[ 
https://issues.apache.org/jira/browse/IGNITE-5401?page=com.atlassian.jira.plugin.system.issuetabpanels:comment-tabpanel&focusedCommentId=16070359#comment-16070359
 ] 

Sergey Chugunov edited comment on IGNITE-5401 at 7/3/17 9:46 AM:
-----------------------------------------------------------------

This hang was caused by a very specific scenario that may happen in multinode 
cluster setup.

Source of this scenario is that marshaller mappings can be added to local map 
on each node in two different ways: they may be read from file system (from 
*%IGNITE_HOME%/marshaller* directory) or may be created during mapping exchange 
process (which involves exchanging proposed/accepted Custom Discovery Messages).

Loading from file system is *local* operation; when some node reads mapping it 
doesn't notify other nodes about this fact. And it creates mapping in 
*accepted* state right away.
At the same time exchange protocol has an optimization to mark proposed 
messages as duplicates to reduce CDM traffic in the ring.

So what happened in the test and what made it hanging is that some node loaded 
mapping from disk, when another one requested adding the same mapping via 
exchange protocol. Proposed message of the second node was marked as duplicated 
and skipped, no accept had been sent. So the second node was waiting for 
accepted message forever.


was (Author: sergey-chugunov):
This hang was caused by a very specific scenario that may happen in multinode 
cluster setup.

Source of this scenario is that marshaller mappings can be added to local map 
on each node in two different ways: they may be read from file system (from 
*%IGNITE_HOME%/marshaller* directory) or may be created during mapping exchange 
process (which involves exchanging proposed/accepted Custom Discovery Messages).

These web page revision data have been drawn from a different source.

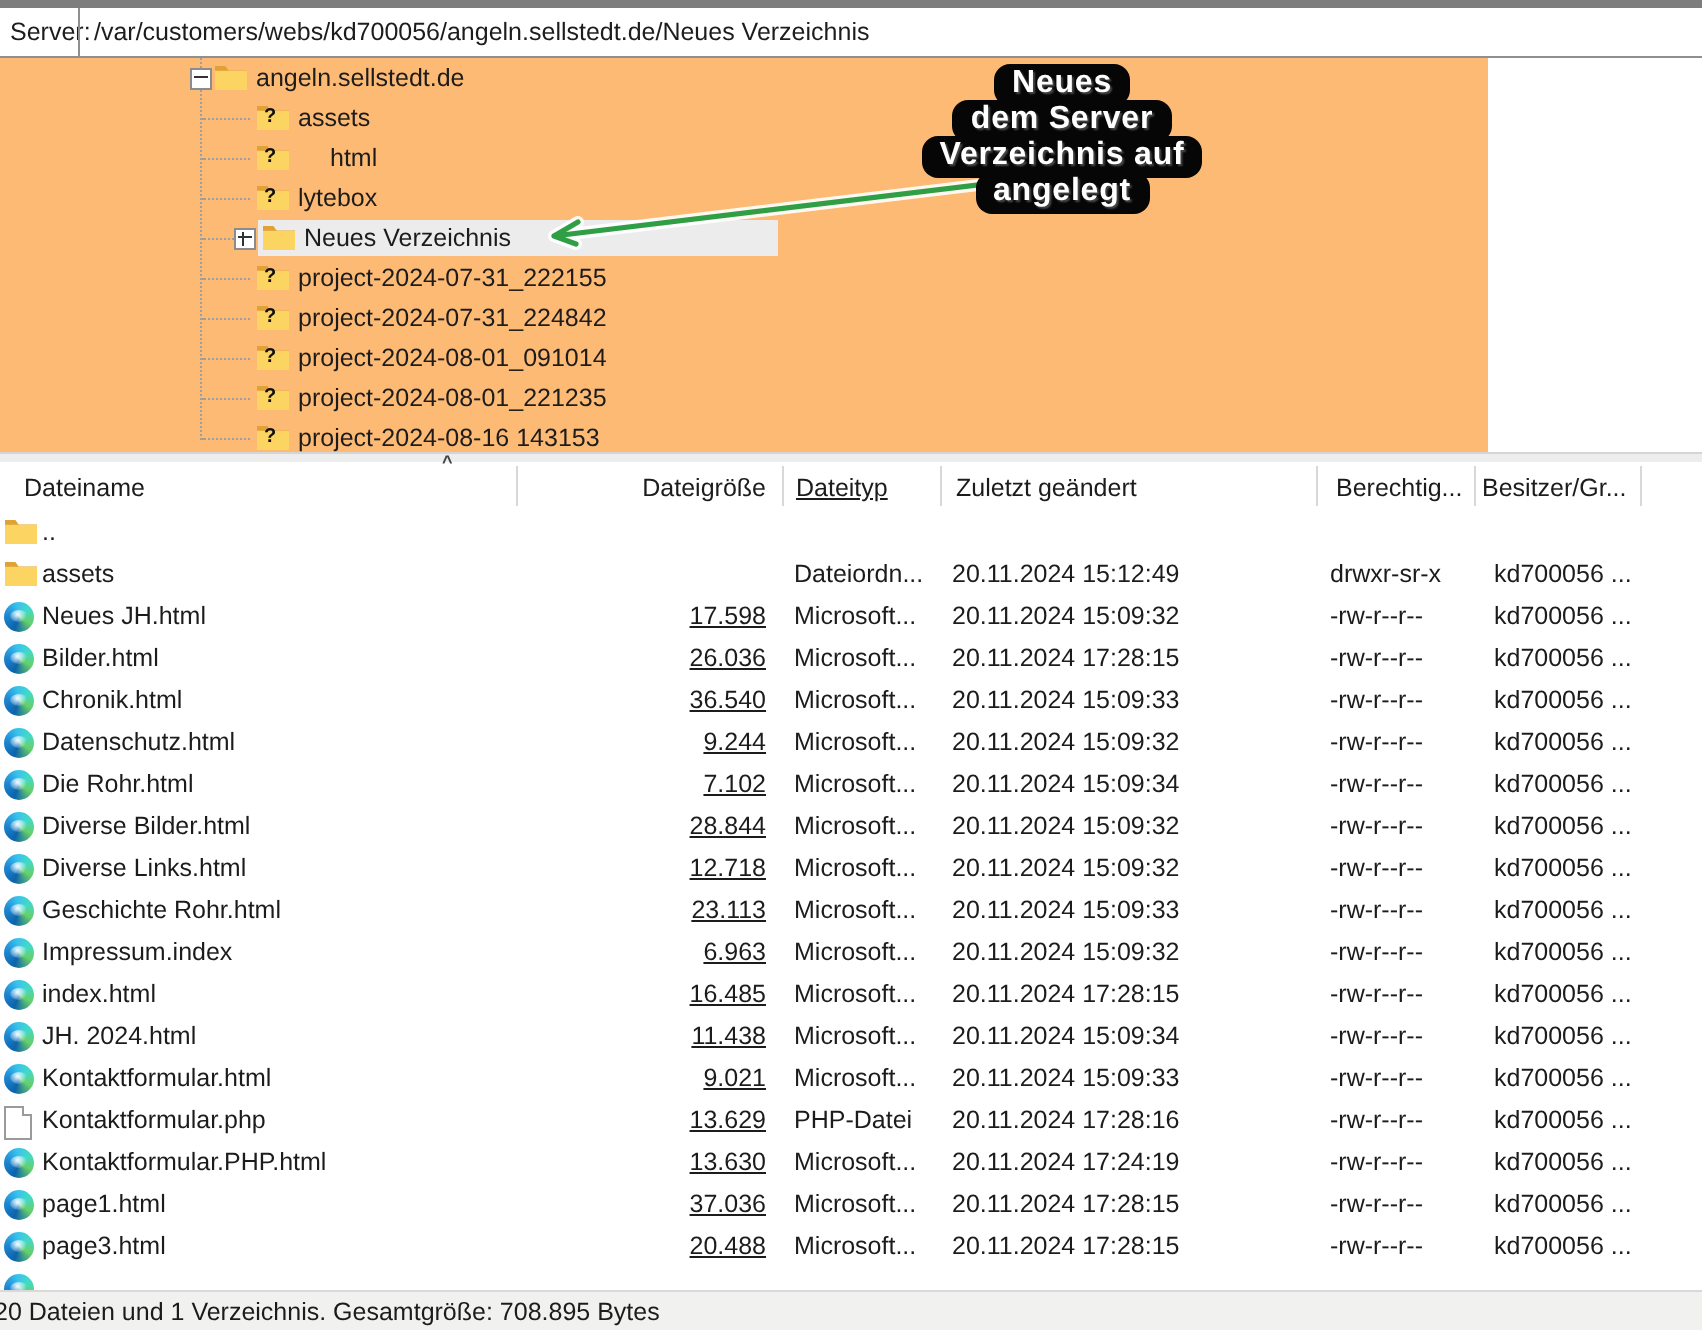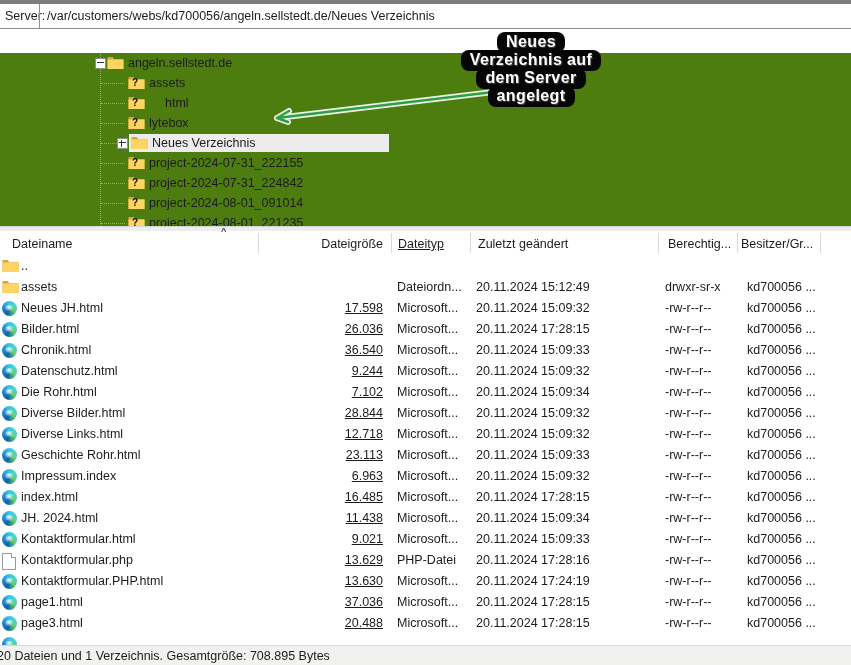--- a/index.html
+++ b/index.html
@@ -16,7 +16,7 @@
               white-space:nowrap;overflow:hidden;}
 
   
-  .tree-panel{position:absolute;left:0;top:29px;width:851px;height:197px;overflow:hidden;background:#4d7c0f;margin-top:24px;}
+  .tree-panel{position:absolute;left:0;top:29px;width:744px;height:197px;overflow:hidden;background:#fdba74;}
   .tree-vline{position:absolute;left:100px;top:0;width:1px;height:191px;border-left:1px dotted #9f9f9f;}
   .tree-row{position:absolute;left:0;width:420px;height:20px;}
   .tree-stub{position:absolute;top:10px;height:1px;border-top:1px dotted #9f9f9f;}

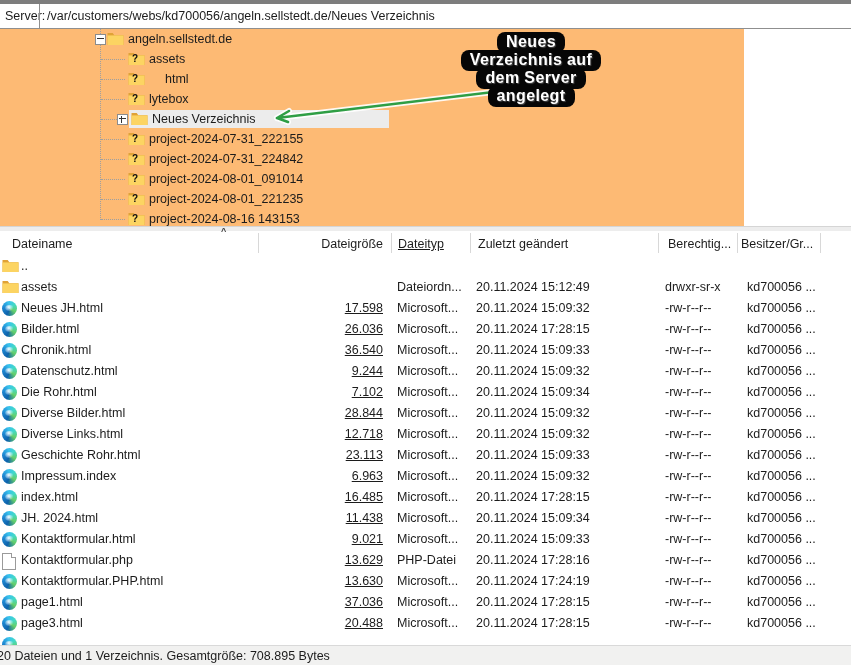--- a/index.html
+++ b/index.html
@@ -223,8 +223,8 @@
 
   <div class="anno">
     <span>Neues</span>
+    <span>dem Server</span>
     <span>Verzeichnis auf</span>
-    <span>dem Server</span>
     <span>angelegt</span>
   </div>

Loading from file system is *local* operation; when some node reads mapping it 
doesn't notify other nodes about this fact. And it creates mapping in 
*accepted* state right away.
At the same time exchange protocol has an optimization to mark proposed 
messages as duplicates to reduce CDM traffic in the ring.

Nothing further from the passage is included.